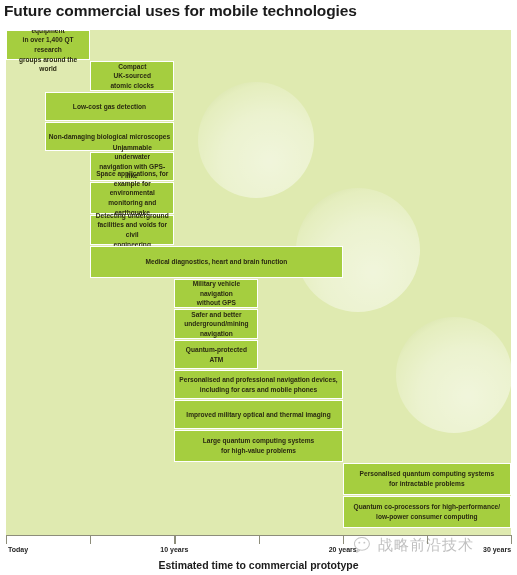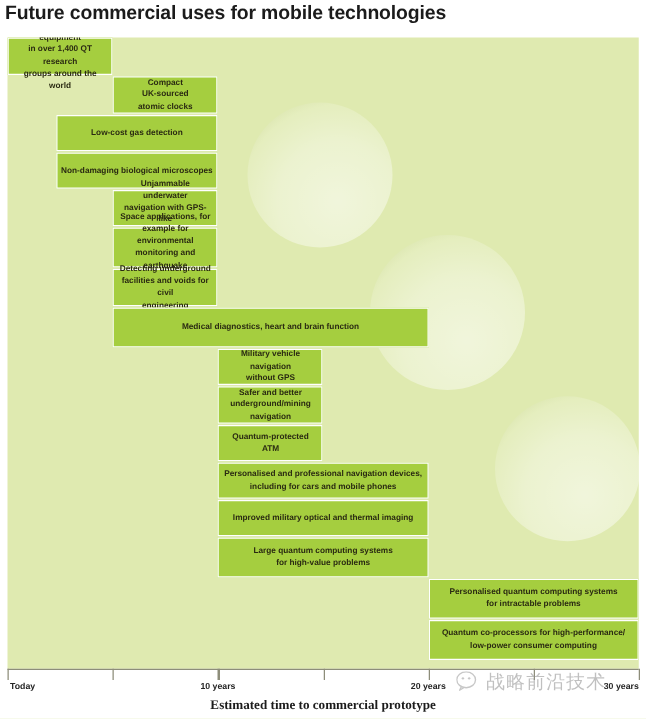--- a/index.html
+++ b/index.html
@@ -91,7 +91,7 @@
   }
   #watermark{
     position:absolute;
-    left:365px; top:536px;
+    left:354px; top:536px;
     display:flex;
     align-items:center;
     gap:4px;

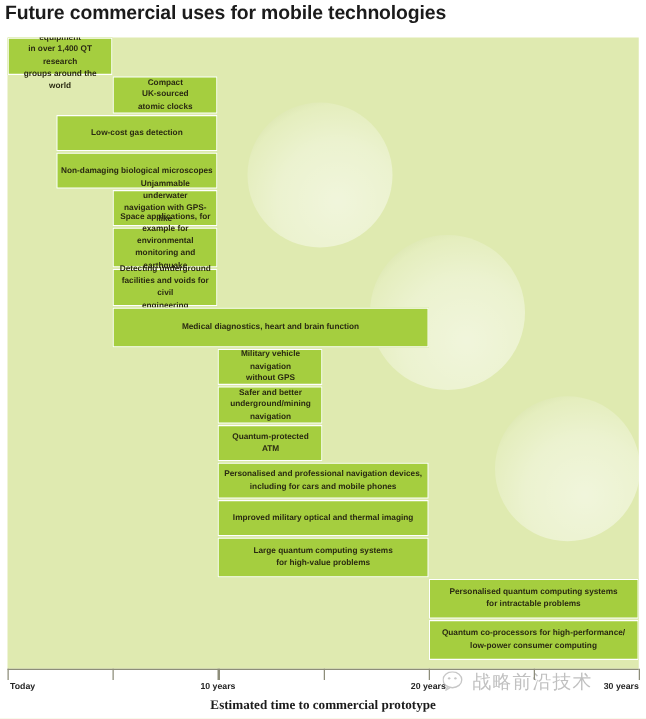--- a/index.html
+++ b/index.html
@@ -87,7 +87,6 @@
     font-size:10.5px;
     font-weight:700;
     color:#1b1b1b;
-    font-family:Liberation Serif, serif;
   }
   #watermark{
     position:absolute;

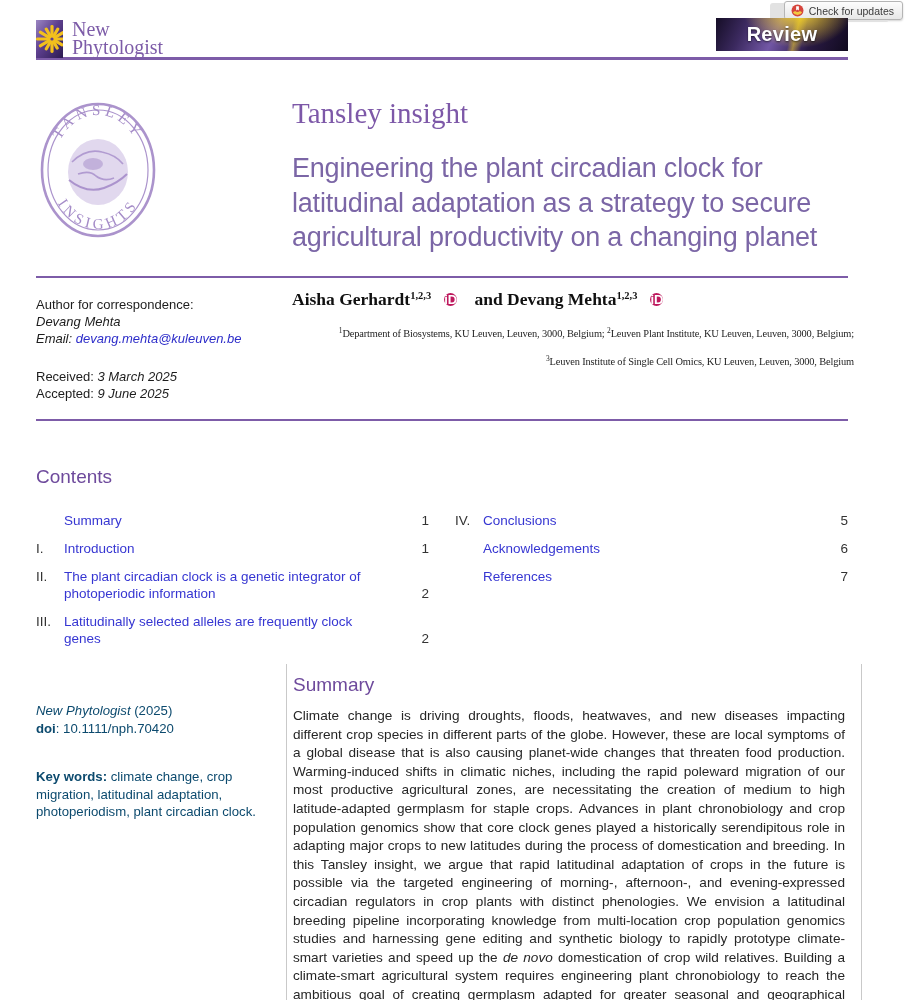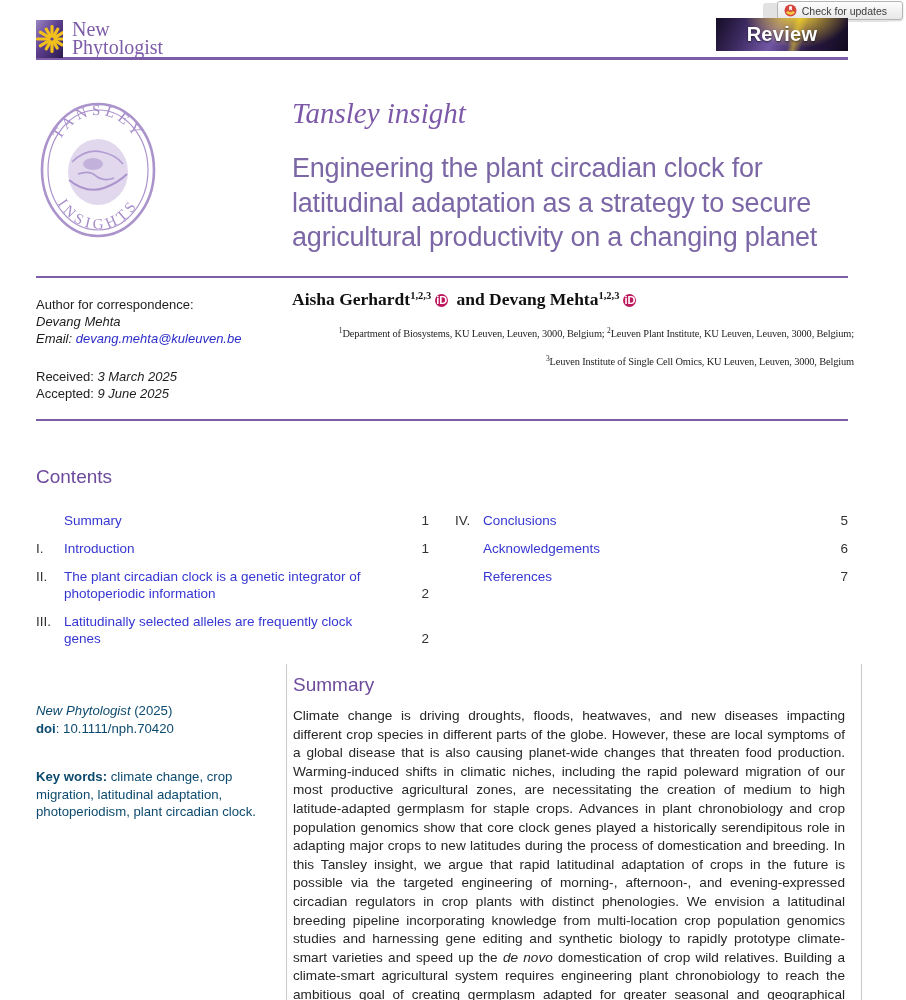--- a/index.html
+++ b/index.html
@@ -8,7 +8,7 @@
 
   
   .badge { position:absolute; top:1px; right:3px; display:flex; align-items:center; gap:5px;
-           padding:2px 15px 2px 6px; background:linear-gradient(#fdfdfd,#e7e7e7);
+           padding:2px 8px 2px 6px; background:linear-gradient(#fdfdfd,#e7e7e7);
            border:1px solid #b5b5b5; border-radius:3px; box-shadow:-14px 2px 0 0 #e2e2e2, 0 1px 2px rgba(0,0,0,.18);
            font-size:10.5px; color:#3b3b3b; cursor:pointer; }
   .crossmark { width:13px; height:13px; display:block; }

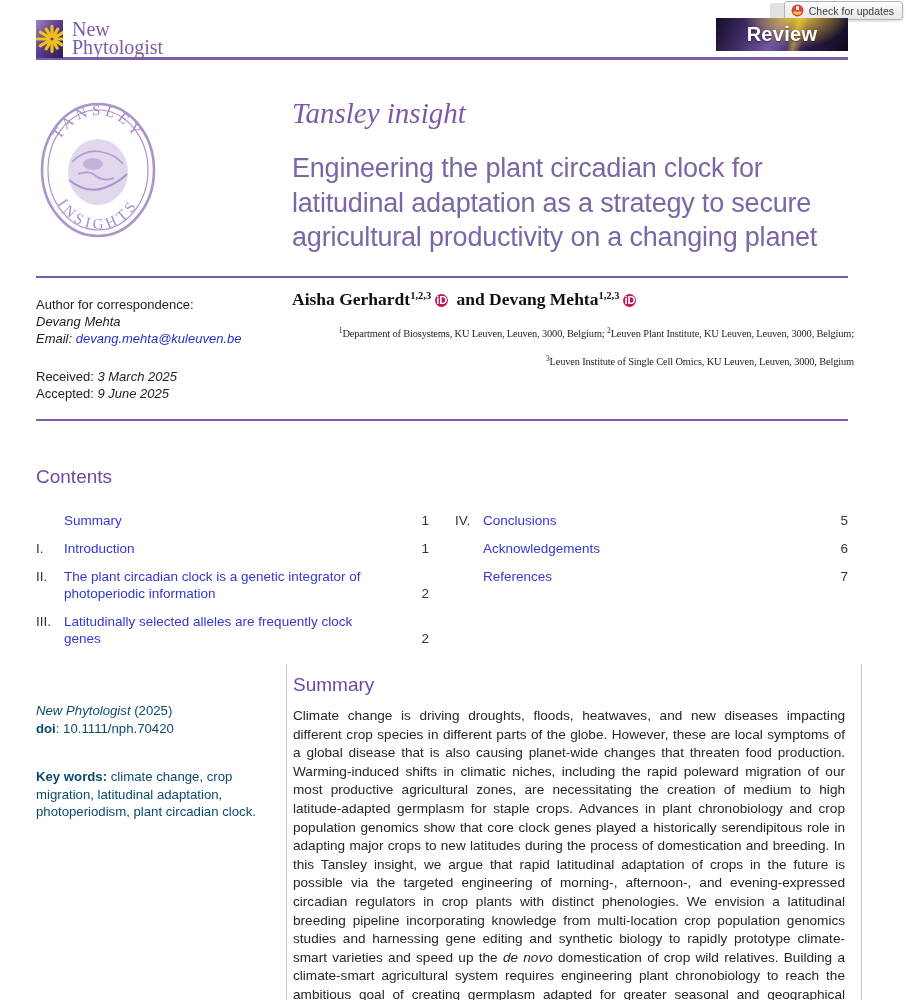--- a/index.html
+++ b/index.html
@@ -33,7 +33,7 @@
 
   
   .kicker { position:absolute; left:292px; top:97px; font-family:"Liberation Serif", serif;
-            font-style:italic; font-size:29px; color:#7d58a8; }
+            font-size:29px; color:#7d58a8; }
   .title  { position:absolute; left:292px; top:151px; width:575px; font-size:27px;
             line-height:34.5px; color:#7b66a6; font-weight:400; letter-spacing:-.2px; }
 

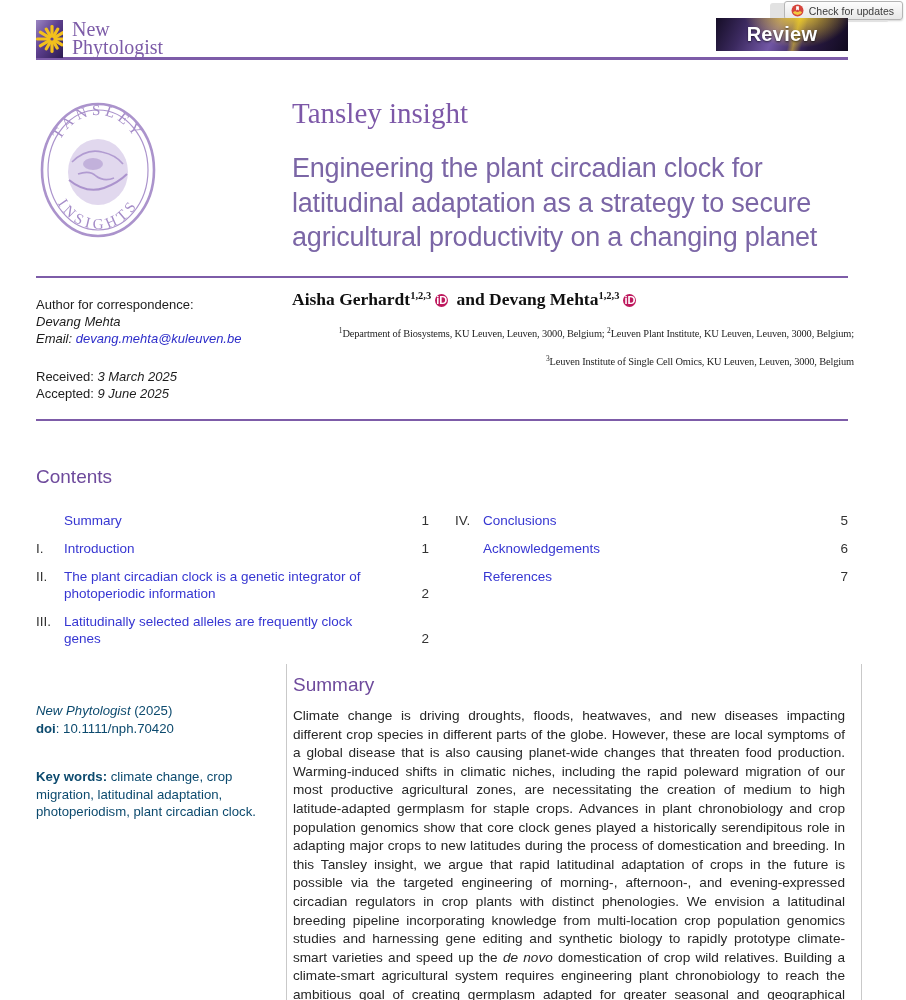--- a/index.html
+++ b/index.html
@@ -53,8 +53,8 @@
   .author-line { font-size:17.5px; font-weight:bold; color:#101010; }
   .author-line sup { font-size:10.5px; vertical-align:6px; }
   .orcid { display:inline-flex; width:13px; height:13px; border-radius:50%; background:#be185d;
-           color:#fff; font-family:"Liberation Sans",sans-serif; font-size:11px; font-weight:bold;
-           align-items:center; justify-content:center; margin:0 4px; vertical-align:1px; cursor:pointer; }
+           color:#fff; font-family:"Liberation Sans",sans-serif; font-size:13px; font-weight:bold;
+           align-items:center; justify-content:center; margin:0 13px; vertical-align:1px; cursor:pointer; }
   .affils { margin-top:13px; font-size:10.4px; letter-spacing:-.15px; color:#1d1d1d; }
   .affil-line { white-space:nowrap; line-height:16px; margin-bottom:9px;text-align:right; }
   .affils sup { font-size:7.5px; vertical-align:4px; }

## About this exercise
Go through the data above and transcribe it in full, omitting any image.

## Expected output
--- a/index.html
+++ b/index.html
@@ -91,7 +91,7 @@
   }
   #watermark{
     position:absolute;
-    left:365px; top:536px;
+    left:354px; top:536px;
     display:flex;
     align-items:center;
     gap:4px;

--- a/index.html
+++ b/index.html
@@ -87,7 +87,6 @@
     font-size:10.5px;
     font-weight:700;
     color:#1b1b1b;
-    font-family:Liberation Serif, serif;
   }
   #watermark{
     position:absolute;

--- a/index.html
+++ b/index.html
@@ -8,7 +8,7 @@
 
   
   .badge { position:absolute; top:1px; right:3px; display:flex; align-items:center; gap:5px;
-           padding:2px 15px 2px 6px; background:linear-gradient(#fdfdfd,#e7e7e7);
+           padding:2px 8px 2px 6px; background:linear-gradient(#fdfdfd,#e7e7e7);
            border:1px solid #b5b5b5; border-radius:3px; box-shadow:-14px 2px 0 0 #e2e2e2, 0 1px 2px rgba(0,0,0,.18);
            font-size:10.5px; color:#3b3b3b; cursor:pointer; }
   .crossmark { width:13px; height:13px; display:block; }

--- a/index.html
+++ b/index.html
@@ -33,7 +33,7 @@
 
   
   .kicker { position:absolute; left:292px; top:97px; font-family:"Liberation Serif", serif;
-            font-style:italic; font-size:29px; color:#7d58a8; }
+            font-size:29px; color:#7d58a8; }
   .title  { position:absolute; left:292px; top:151px; width:575px; font-size:27px;
             line-height:34.5px; color:#7b66a6; font-weight:400; letter-spacing:-.2px; }
 

--- a/index.html
+++ b/index.html
@@ -53,8 +53,8 @@
   .author-line { font-size:17.5px; font-weight:bold; color:#101010; }
   .author-line sup { font-size:10.5px; vertical-align:6px; }
   .orcid { display:inline-flex; width:13px; height:13px; border-radius:50%; background:#be185d;
-           color:#fff; font-family:"Liberation Sans",sans-serif; font-size:11px; font-weight:bold;
-           align-items:center; justify-content:center; margin:0 4px; vertical-align:1px; cursor:pointer; }
+           color:#fff; font-family:"Liberation Sans",sans-serif; font-size:13px; font-weight:bold;
+           align-items:center; justify-content:center; margin:0 13px; vertical-align:1px; cursor:pointer; }
   .affils { margin-top:13px; font-size:10.4px; letter-spacing:-.15px; color:#1d1d1d; }
   .affil-line { white-space:nowrap; line-height:16px; margin-bottom:9px;text-align:right; }
   .affils sup { font-size:7.5px; vertical-align:4px; }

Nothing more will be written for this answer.